Resource consuption are not limited or OOM killed
cedricmoulard opened this issue · comments
Description
I want to sandbox a pod with gvisor and limit resources consuption (cpu and memory).
I am using containerd as container runtime.
I notice that pod consumes more memory and cpu than it should. I tried many configs but it seems that gVisor is not able to manage that yet.
Steps to reproduce
Configuration
Runsc
File /etc/containerd/runsc.toml
log_path = "/var/log/runsc/%ID%/shim.log"
log_level = "debug"
[runsc_config]
debug = "true"
debug-log = "/var/log/runsc/%ID%/gvisor.%COMMAND%.log.json"
debug-log-format = "json"
Containerd
~# ctr --version
ctr github.com/containerd/containerd v1.7.13
File /etc/containerd/config.toml
version = 2
root = "/var/lib/containerd"
state = "/run/containerd"
[plugins."io.containerd.grpc.v1.cri".containerd]
no_pivot = false
default_runtime_name = "runc"
[plugins."io.containerd.grpc.v1.cri".containerd.runtimes]
[plugins."io.containerd.grpc.v1.cri".containerd.runtimes.runc]
runtime_type = "io.containerd.runc.v2"
[plugins."io.containerd.grpc.v1.cri".containerd.runtimes.runsc]
runtime_type = "io.containerd.runsc.v1"
[plugins."io.containerd.grpc.v1.cri".containerd.runtimes.runsc.options]
TypeUrl = "io.containerd.runsc.v1.options"
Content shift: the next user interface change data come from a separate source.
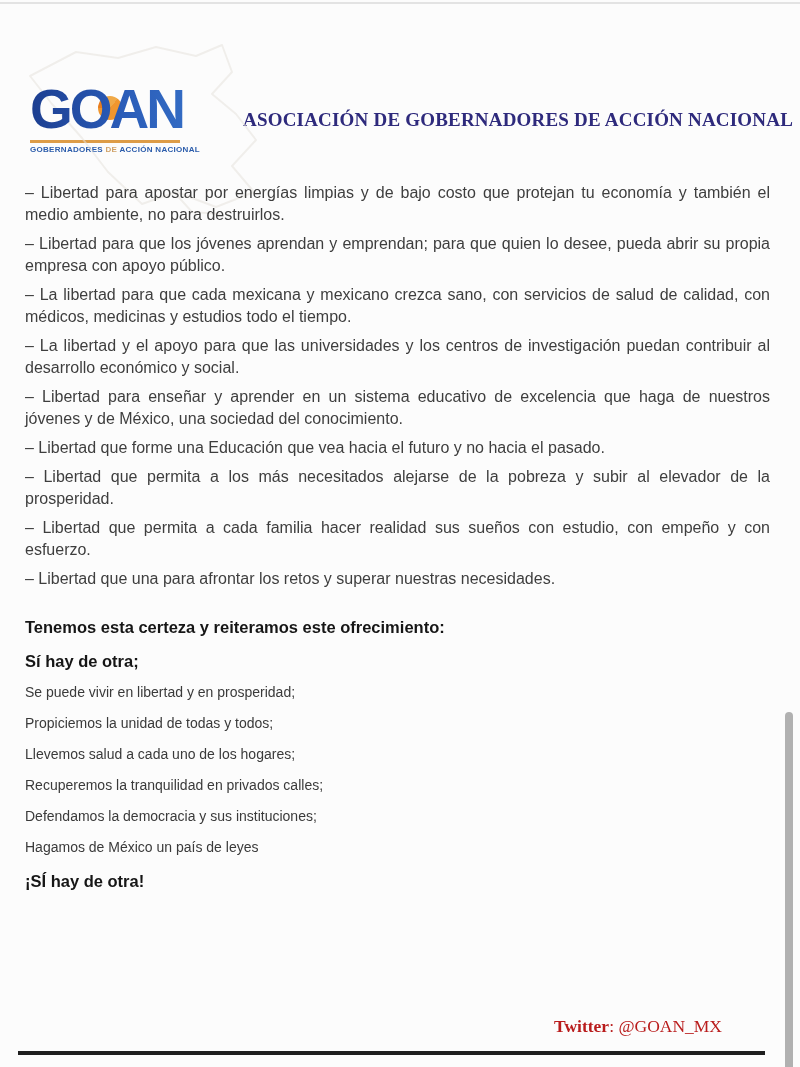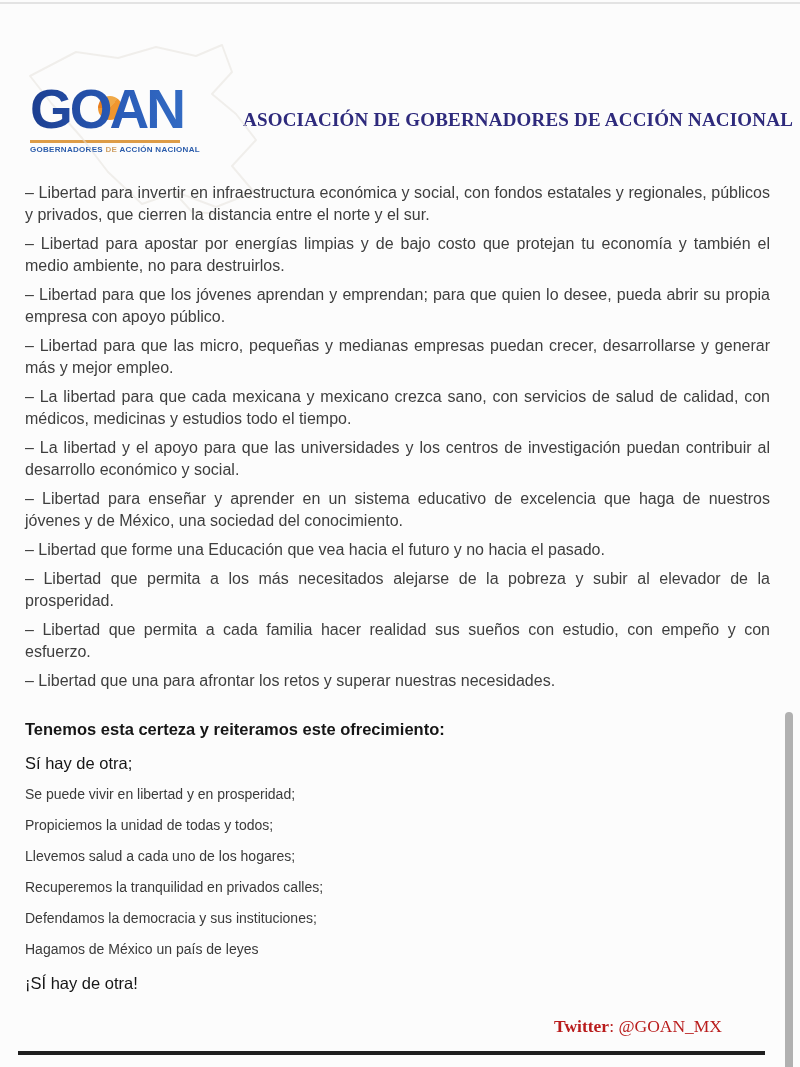--- a/index.html
+++ b/index.html
@@ -99,21 +99,21 @@
     margin: 26px 0 5px 0;
     font-size: 16.5px;
     line-height: 22px;
     font-weight: bold;
     color: #161616;
   }
   .closing-sub, .closing-final {
     margin: 12px 0 9px 0;
     font-size: 16.5px;
     line-height: 22px;
-    font-weight: normal;
+    font-weight: bold;
     color: #161616;
   }
   .closing-line {
     margin: 0 0 9px 0;
     font-size: 14px;
     line-height: 22px;
     color: #3a3a3a;
   }
   
   .footer {
@@ -153,24 +153,22 @@
       <div class="o-swirl"></div>
       <div class="wordmark">GOAN</div>
       <div class="logo-rule"></div>
       <div class="logo-sub"><span>GOBERNADORES</span> <span class="mid">DE</span> <span>ACCIÓN NACIONAL</span></div>
     </div>
     <h1 class="org-title">ASOCIACIÓN DE GOBERNADORES DE ACCIÓN NACIONAL</h1>
   </header>
 
   <main class="content">
     <div>
-        <p class="para">– Libertad para invertir en infraestructura económica y social, con fondos estatales y regionales, públicos y privados, que cierren la distancia entre el norte y el sur.</p>
         <p class="para">– Libertad para apostar por energías limpias y de bajo costo que protejan tu economía y también el medio ambiente, no para destruirlos.</p>
         <p class="para">– Libertad para que los jóvenes aprendan y emprendan; para que quien lo desee, pueda abrir su propia empresa con apoyo público.</p>
-        <p class="para">– Libertad para que las micro, pequeñas y medianas empresas puedan crecer, desarrollarse y generar más y mejor empleo.</p>
         <p class="para">– La libertad para que cada mexicana y mexicano crezca sano, con servicios de salud de calidad, con médicos, medicinas y estudios todo el tiempo.</p>
         <p class="para">– La libertad y el apoyo para que las universidades y los centros de investigación puedan contribuir al desarrollo económico y social.</p>
         <p class="para">– Libertad para enseñar y aprender en un sistema educativo de excelencia que haga de nuestros jóvenes y de México, una sociedad del conocimiento.</p>
         <p class="para">– Libertad que forme una Educación que vea hacia el futuro y no hacia el pasado.</p>
         <p class="para">– Libertad que permita a los más necesitados alejarse de la pobreza y subir al elevador de la prosperidad.</p>
         <p class="para">– Libertad que permita a cada familia hacer realidad sus sueños con estudio, con empeño y con esfuerzo.</p>
         <p class="para">– Libertad que una para afrontar los retos y superar nuestras necesidades.</p>
       </div>
     <p class="closing-head">Tenemos esta certeza y reiteramos este ofrecimiento:</p>
     <p class="closing-sub">Sí hay de otra;</p>

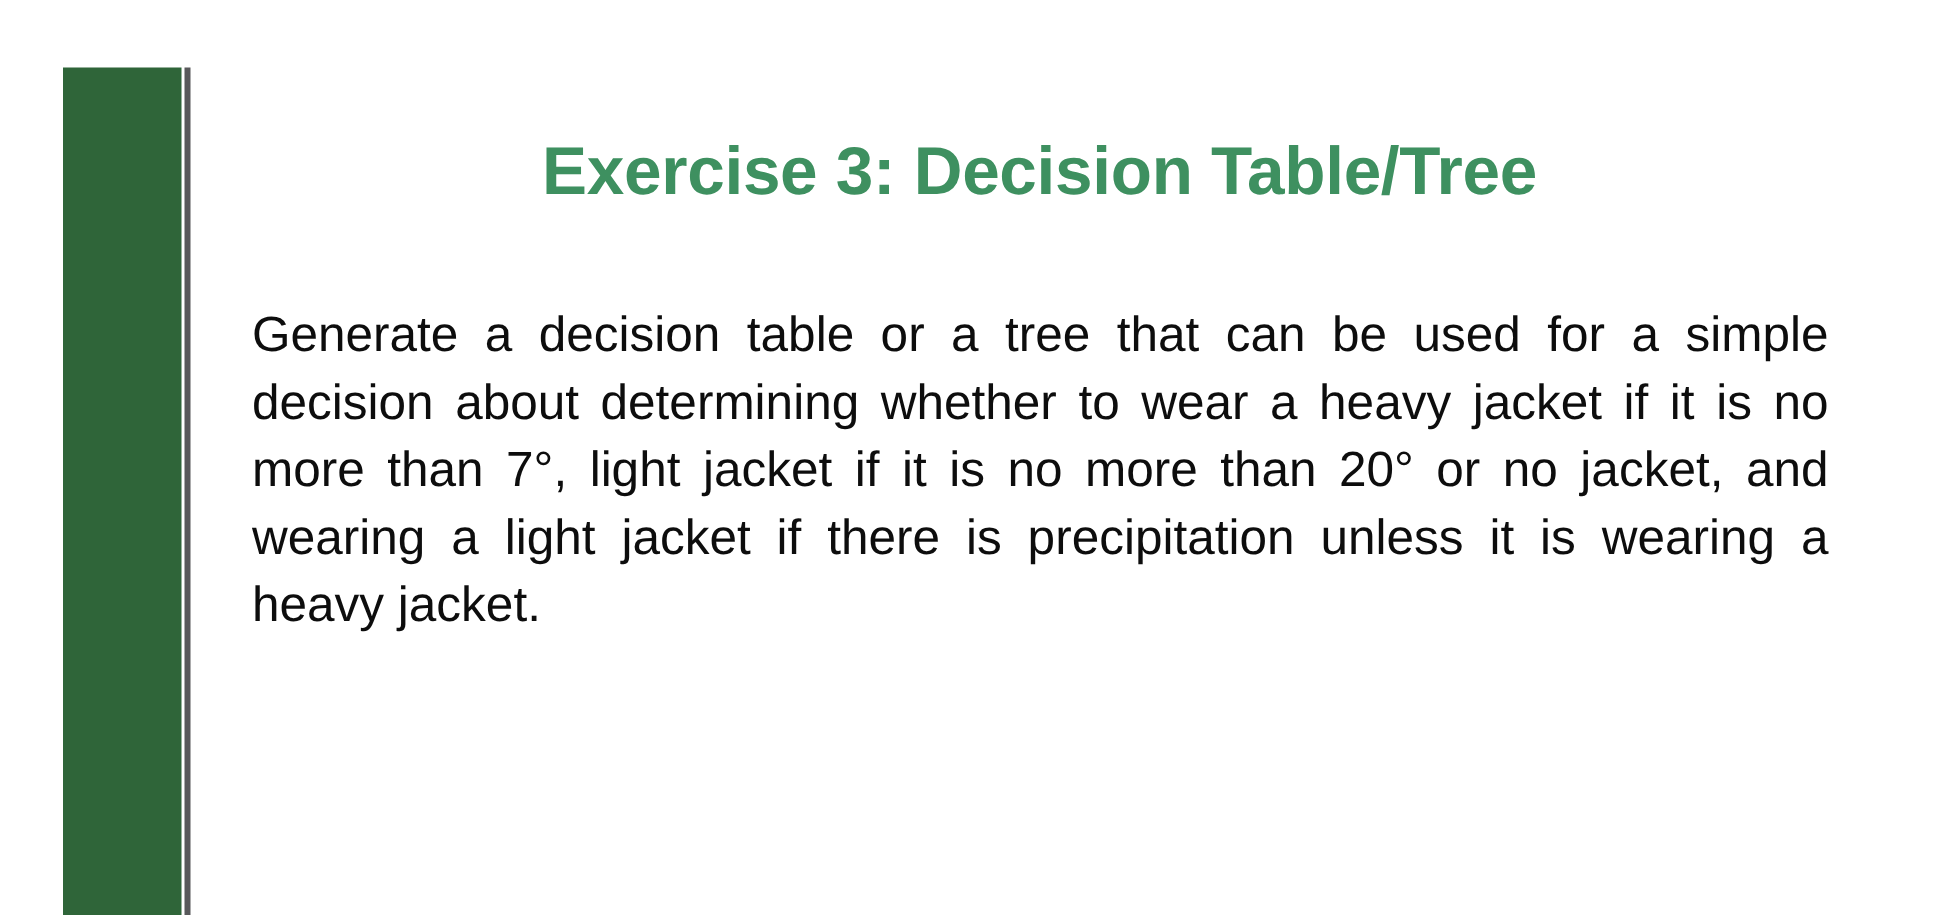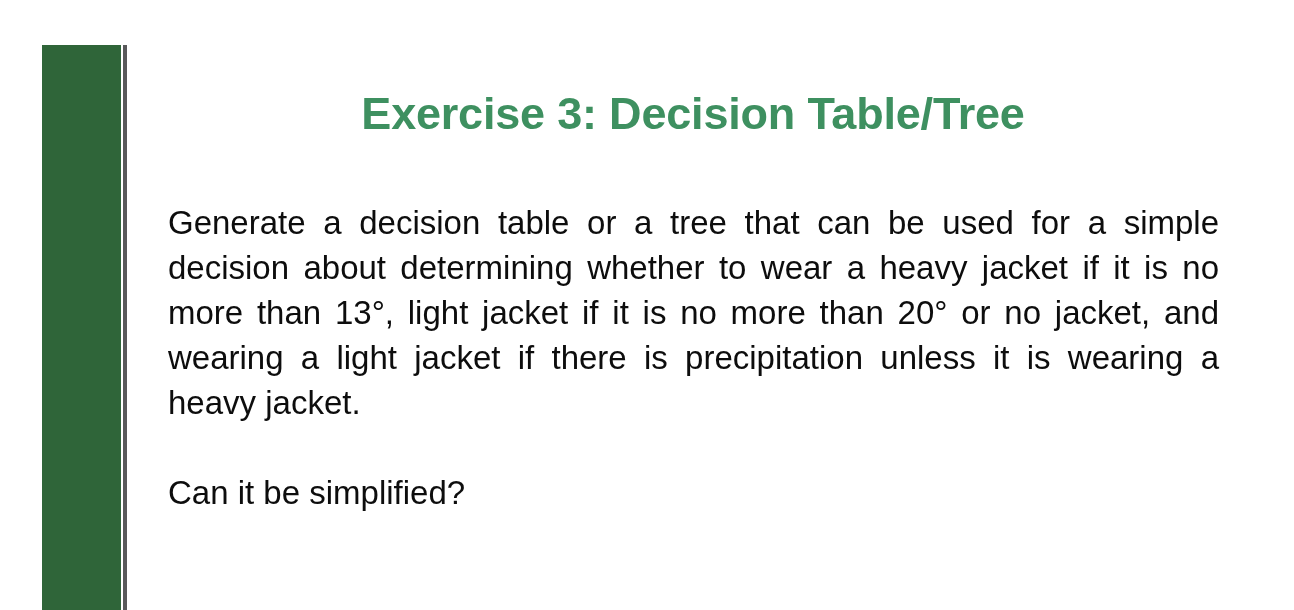--- a/index.html
+++ b/index.html
@@ -92,18 +92,17 @@
 
 <div id="slide">
 
   <div class="accent-bar"></div>
 
   <div class="accent-rule"></div>
 
   <div class="slide-title">Exercise 3: Decision Table/Tree</div>
 
   <div class="body-block">
-    <p class="body-paragraph">Generate a decision table or a tree that can be used for a simple decision about determining whether to wear a heavy jacket if it is no more than 13°, light jacket if it is no more than 20° or no jacket, and wearing a light jacket if there is precipitation unless it is wearing a heavy jacket.</p>
+    <p class="body-paragraph">Generate a decision table or a tree that can be used for a simple decision about determining whether to wear a heavy jacket if it is no more than 7°, light jacket if it is no more than 20° or no jacket, and wearing a light jacket if there is precipitation unless it is wearing a heavy jacket.</p>
     <div class="spacer-line"></div>
-    <p class="body-paragraph question">Can it be simplified?</p>
   </div>
 
 </div>
 
 </body></html>

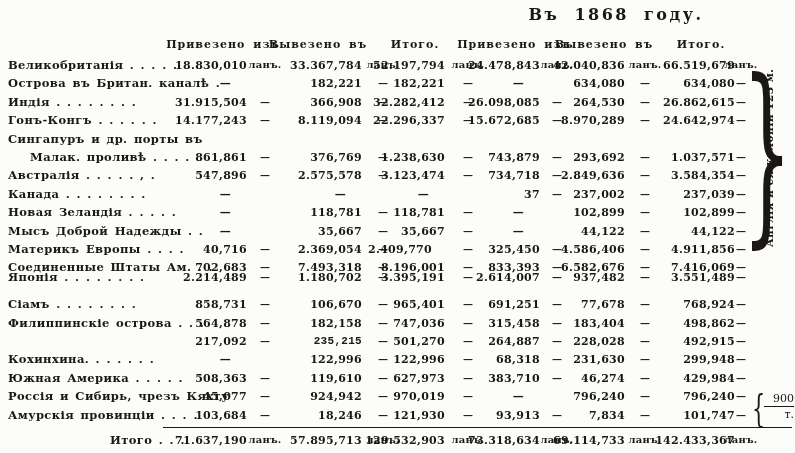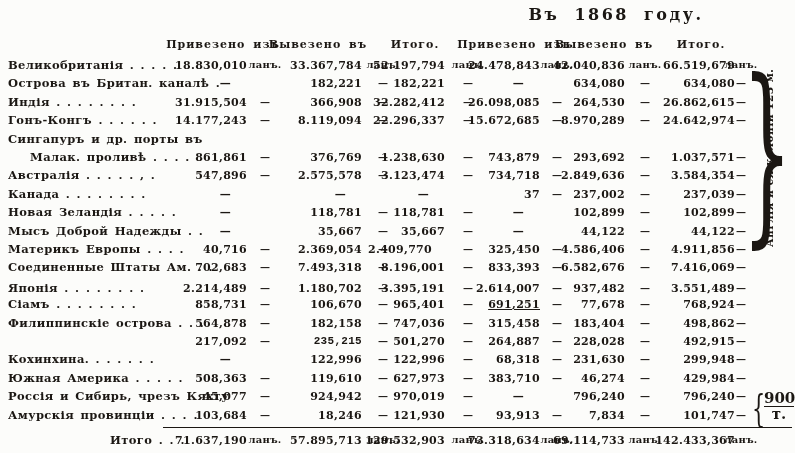--- a/index.html
+++ b/index.html
@@ -52,21 +52,21 @@
     font-size:10.5px;font-weight:bold;letter-spacing:0.5px;white-space:nowrap;
     transform:rotate(-90deg);transform-origin:left top;
   }
   #bottom-brace{
     position:absolute;left:752px;top:390px;width:14px;height:36px;
     font-size:38px;line-height:36px;
     transform:scaleX(0.55);transform-origin:left center;
   }
   #bottom-frac{
     position:absolute;left:764px;top:391px;width:30px;
-    font-size:15px;font-weight:bold;text-align:center;line-height:15px;
+    font-size:11px;font-weight:normal;text-align:right;line-height:15px;
   }
   #bottom-frac .num{border-bottom:1.4px solid #1b1713;display:block;}
   #bottom-frac .den{display:block;}
 </style>
 </head>
 <body>
 
 <div id="page">
 
   <div class="title" style="left:616px;">Въ 1868 году.</div>
@@ -231,21 +231,21 @@
         <span class="cell-unit" style="left: 383px;">—</span>
         <span class="cell-val" style="left: 445px;">8.196,001</span>
         <span class="cell-unit" style="left: 468px;">—</span>
         <span class="cell-val" style="left: 540px;">833,393</span>
         <span class="cell-unit" style="left: 557px;">—</span>
         <span class="cell-val" style="left: 625px;">6.582,676</span>
         <span class="cell-unit" style="left: 645px;">—</span>
         <span class="cell-val" style="left: 735px;">7.416,069</span>
         <span class="cell-unit" style="left: 741px;">—</span>
       </div>
-      <div class="row" style="top: 281px; padding-left: 20px;">
+      <div class="row" style="top: 270px; padding-left: 20px;">
         <span class="row-label" style="left: 8px;">Японія  .  .  .  .  .  .  .  .</span>
         <span class="cell-val" style="left: 247px;">2.214,489</span>
         <span class="cell-unit" style="left: 265px;">—</span>
         <span class="cell-val" style="left: 362px;">1.180,702</span>
         <span class="cell-unit" style="left: 383px;">—</span>
         <span class="cell-val" style="left: 445px;">3.395,191</span>
         <span class="cell-unit" style="left: 468px;">—</span>
         <span class="cell-val" style="left: 540px;">2.614,007</span>
         <span class="cell-unit" style="left: 557px;">—</span>
         <span class="cell-val" style="left: 625px;">937,482</span>
@@ -254,21 +254,21 @@
         <span class="cell-unit" style="left: 741px;">—</span>
       </div>
       <div class="row" style="top: 297.2px;">
         <span class="row-label" style="left: 8px;">Сіамъ   .  .  .  .  .  .  .  .</span>
         <span class="cell-val" style="left: 247px;">858,731</span>
         <span class="cell-unit" style="left: 265px;">—</span>
         <span class="cell-val" style="left: 362px;">106,670</span>
         <span class="cell-unit" style="left: 383px;">—</span>
         <span class="cell-val" style="left: 445px;">965,401</span>
         <span class="cell-unit" style="left: 468px;">—</span>
-        <span class="cell-val" style="left: 540px; text-decoration: underline;">691,251</span>
+        <span class="cell-val" style="left: 540px;">691,251</span>
         <span class="cell-unit" style="left: 557px;">—</span>
         <span class="cell-val" style="left: 625px;">77,678</span>
         <span class="cell-unit" style="left: 645px;">—</span>
         <span class="cell-val" style="left: 735px;">768,924</span>
         <span class="cell-unit" style="left: 741px;">—</span>
       </div>
       <div class="row" style="top: 315.6px;">
         <span class="row-label" style="left: 8px;">Филиппинскіе острова .  .  .</span>
         <span class="cell-val" style="left: 247px;">564,878</span>
         <span class="cell-unit" style="left: 265px;">—</span>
BinaryName = "/usr/local/bin/runsc"
ConfigPath = "/etc/containerd/runsc.toml"
Execute
Kubernetes resources
I am using stress-ng
to request 2048Mi and 9vCpu.
I am setting container resources limit to 1024Mi and 1 vCpu
---
apiVersion: v1
kind: Namespace
metadata:
name: test-gvisor
---
apiVersion: v1
kind: Pod
metadata:
name: memory-test-sandboxed
namespace: test-gvisor
spec:
runtimeClassName: gvisor
containers:
- args:
- -c 2
- -t 600s
- -m 8
- -M
image: polinux/stress-ng
name: memory-test-sandboxed
resources:
limits:
cpu: "1"
memory: 1024Mi
requests:
cpu: "1"
memory: 1024Mi
Get pod and containers ID/UID
export POD_ID=$(crictl pods --name memory-test-sandboxed -v -o json | jq -r ".items[0].id")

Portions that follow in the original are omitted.